Factors taken into consideration include photographs physical condition and shape (rolled up photos will have to be flattened, stains cleaned, and creases and tears repaired and reinforced), and requirements for a final print of a restored photograph. Based on all those factors and on an expected time frame an estimate is presented to a client and restoration process begins.
Panoramic photographs that were rolled up and stored in that condition for many years, or photographs that sustained water damage from high humidity or an unfortunate basement flood may require humidification and flattening. To prevent cracking of photo emulsion and development of additional tears such photographs have to be places in to a humidification chamber that will slowly re-introduced moisture into the layers of photographs and make them pliable enough for flattening and drying.

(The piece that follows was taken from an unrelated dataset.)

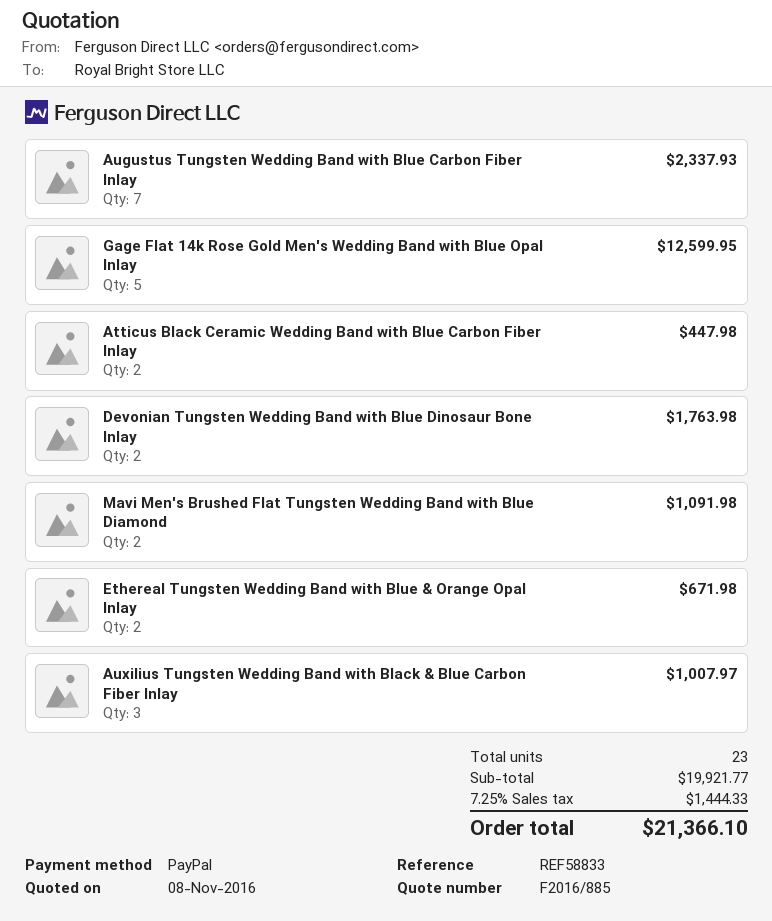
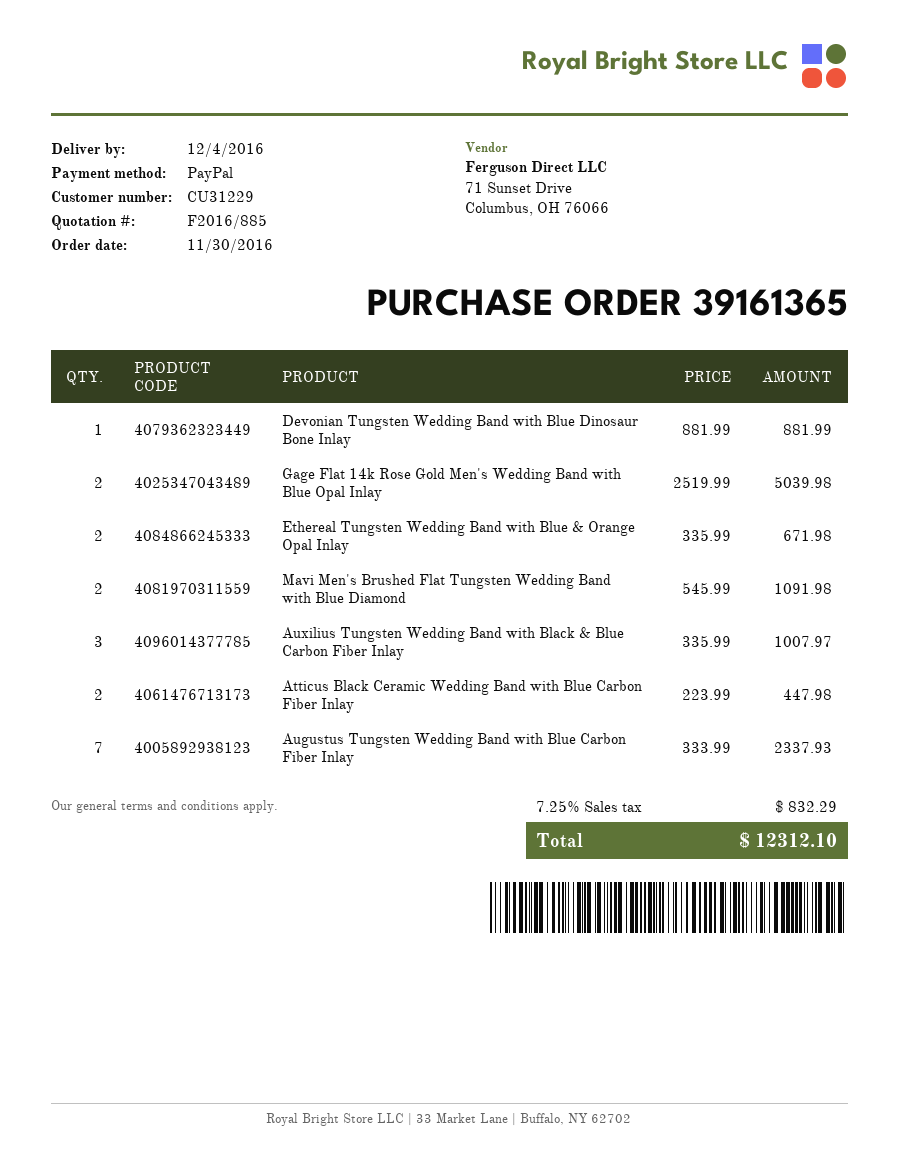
Gage Flat 14k Rose Gold Men's Wedding Band with Blue Opal Inlay: 5 for 12599.95 -> 2 for 5039.98
Devonian Tungsten Wedding Band with Blue Dinosaur Bone Inlay: 2 for 1763.98 -> 1 for 881.99
tax: 7.25% = 1444.33 -> 7.25% = 832.29
total: 21366.10 -> 12312.10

Old photographs for years kept on display became covered with a thick layer of dust, soot, and cigarette smoke residue, making them loses their original colors and vibrancy. The surfaces of such photographs need to be carefully cleaned with special solutions making sure that the photo emulation layer remains intact and undamaged.
Other photographs may have fallen victims to children’s mischievous hands and were torn to pieces or were painted over with crayons and magic marker. Torn photographs and photographs with missing areas, in addition to cleaning will require careful mending, piecing together, and filling in of the missing areas, before they can be scanned and digitally retouched to restore an image to its original appearance.
Prior to scanning the original is cleaned of surface dust and residue. Scans are done at resolution of at least 600dpi if the image is to be reproduced at its original size. Higher resolution is used if an image is to be enlarged or if capture of small details is required, as it is for fine art reproduction, publication, or digital archiving.
Sebastian Wintermute feels there are no substitutes for artists keen eye and attention to smallest details in restoration. Avoiding the use of “dust and scratch filters” that often remove small but exceptionally important details and contribute to an overall loss of image quality, Sebastian manually retouches every image, preventing loss of quality and clarity caused by use of shortcuts and reliance on automated image processing and editing.
Scan images intended for digital archives are subjected to extra scrutiny to assure that during restoration and retouching no details were lost, damages, or misinterpreted. Following examination and acceptance by a client, archival images are saved at a maximum allowed resolution in lossless digital formats. Special digital storage media, such as Gold Archival Grade DVDs designed to last for over 100 years when properly stored, are used to record and deliver the images to clients.